Certaine sculpture est illustrative : discursive, d'inspiration littéraire ; celle-là ne m'intéresse guère.
Mais certaine sculpture est nette, inflexible, sans mot ; presque impassible dans son intensité. Elle est là et elle rayonne. Elle ne raconte pas d'histoire. Elle est. Elle prend deux fois plus d'espace qu'elle ne devrait. Certaine sculpture pèse deux fois son poids. Elle se développe avec deux fois sa puissance. Elle vole l'espace où elle est mise. Elle le remplit et le change ; elle le remplit d'elle-même exactement, avec sa propre existence immédiate, avec sa propre histoire généralisée, avec son propre poids et sa propre attente. Certaine sculpture change mon passé plus qu'elle ne change mon futur.

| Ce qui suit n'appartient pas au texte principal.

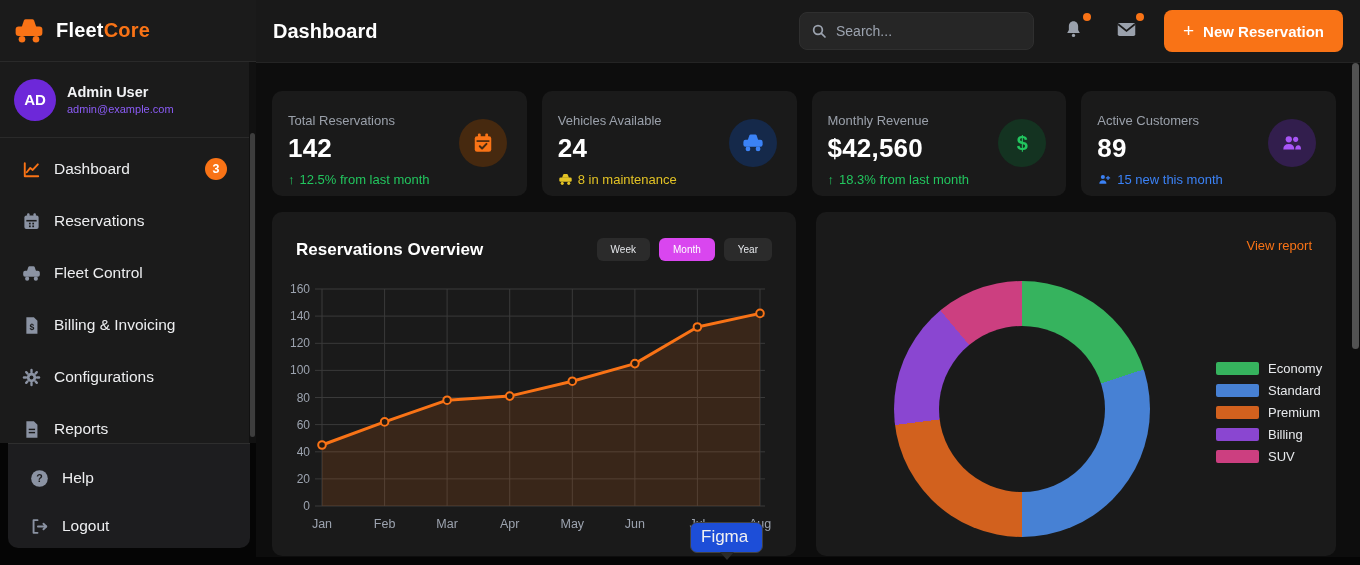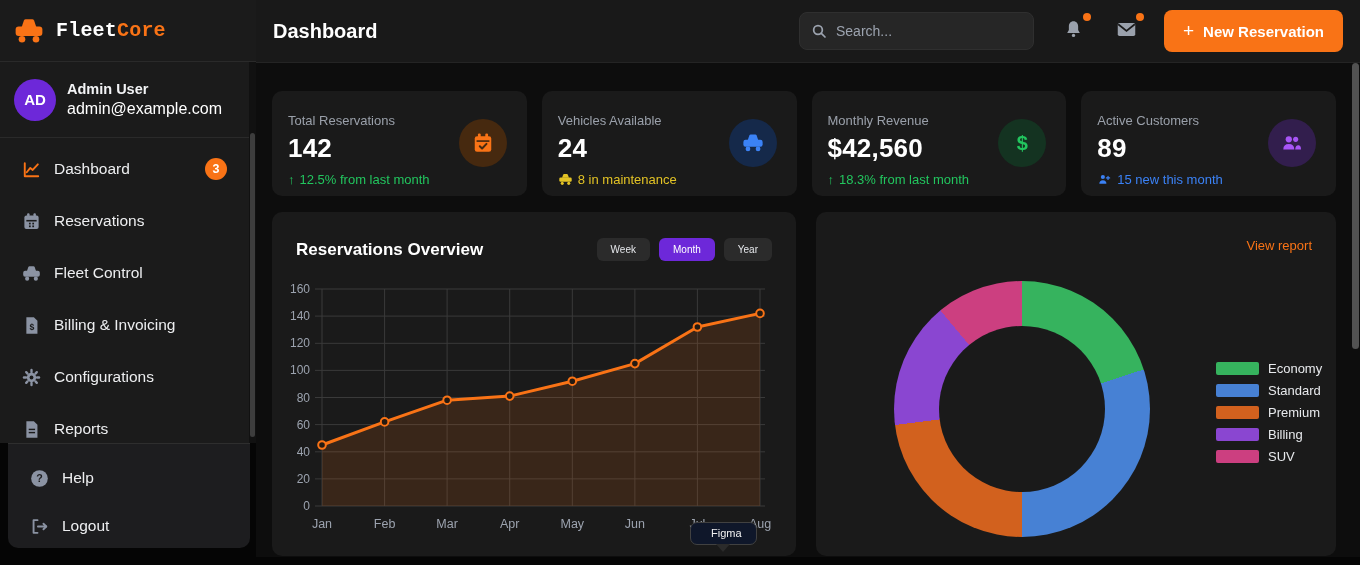"FleetCore" .logo-row { font-family: Liberation Mono, monospace -> none }
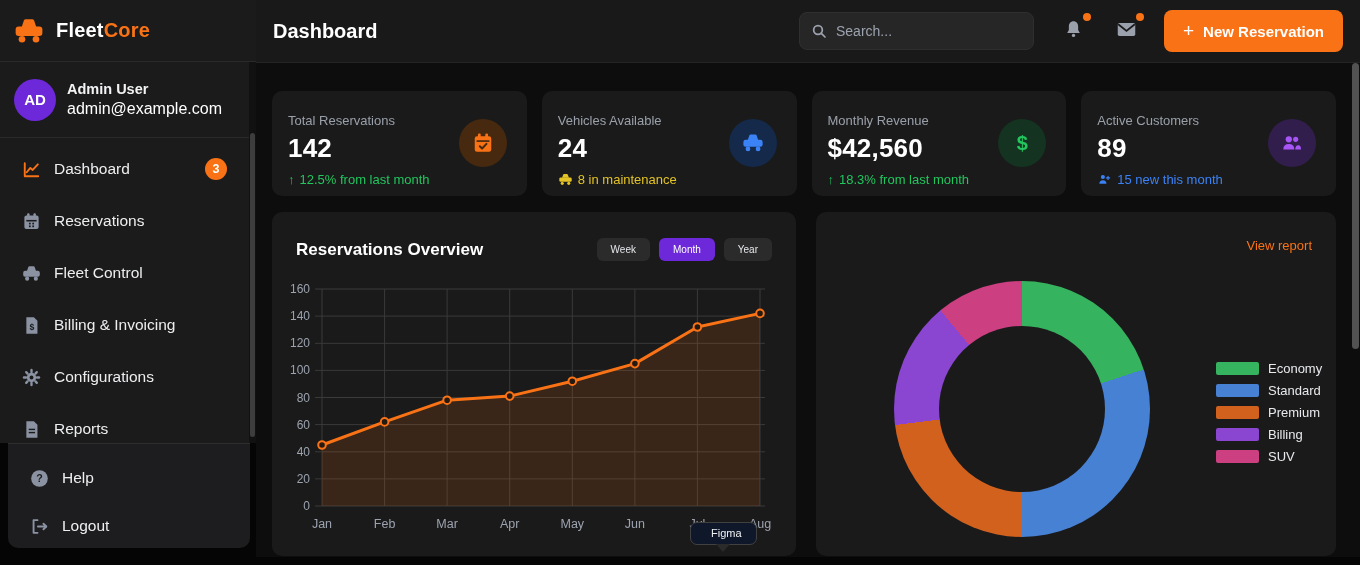"admin@example.com" .profile-email { color: #ffffff -> #8b5cf6; font-size: 16px -> 11px }
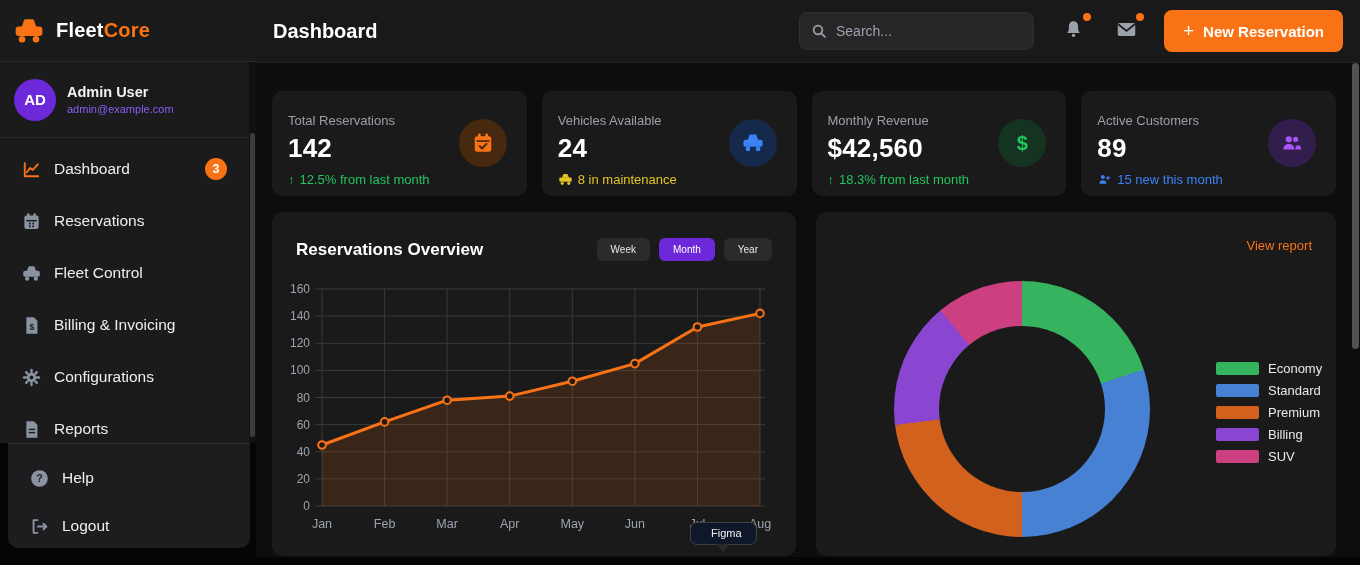"Month" .range-btn.active { background: #6d28d9 -> #d946ef }
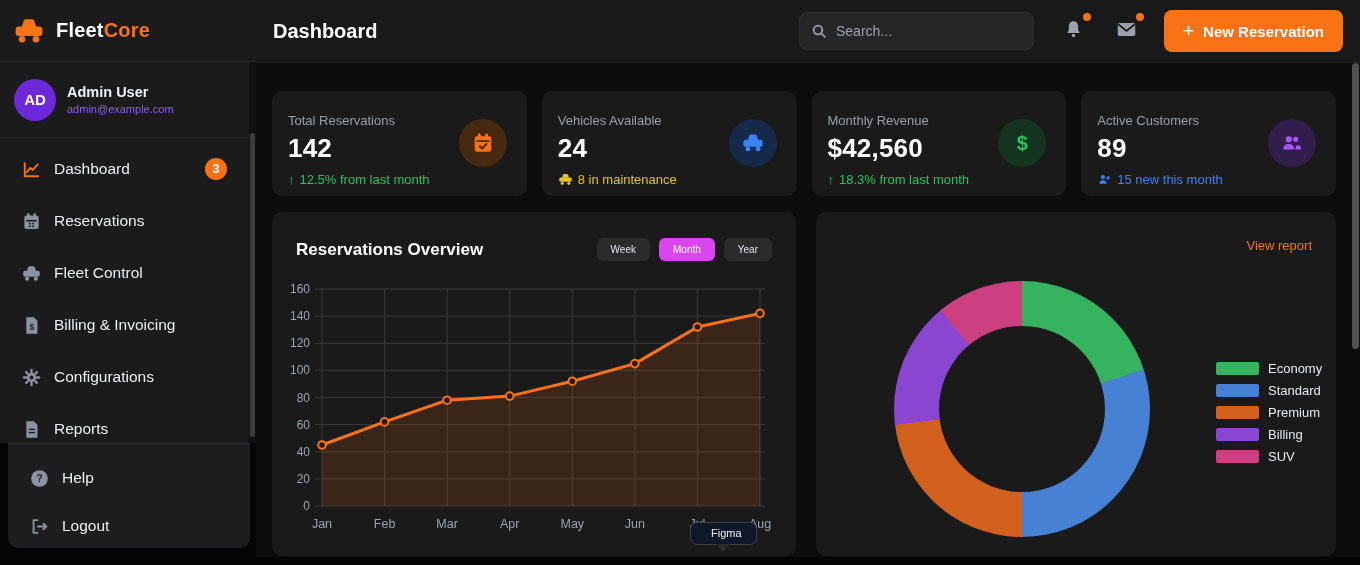"Figma" .figma-tooltip { background: #0f172a -> #1d4ed8; font-size: 11px -> 17px; padding: 4px 14px 5px 20px -> 4px 14px 5px 10px }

Certaine sculpture oblitère le monde dans lequel elle est placée — l'oblitère comme un timbre est oblitéré, attirant autant d'intérêt et d'attention vers ce qui est couvert que vers l'objet couvrant lui-même. Certaine sculpture change le lieu dans lequel je me déplace. Elle rôde en cet espace, hume l'air, et chasse en lisière.
Certaine sculpture me fait bondir. C'est l'objet entêté, presque géographique. C'est l'objet impossible à digérer. C'est l'objet sans contenu. C'est l'objet à peine anthropologique. C'est la dérive du continent.
Richard Nonas, Get Out, Stay Away, Come Back, À propos de la sculpture et de la sculpture en œuvre, trad. Mathilde Bellaigue, Dijon, Les Presses du Réel ; Chalon-sur-Saône, La vie des formes, 1995, p. 14.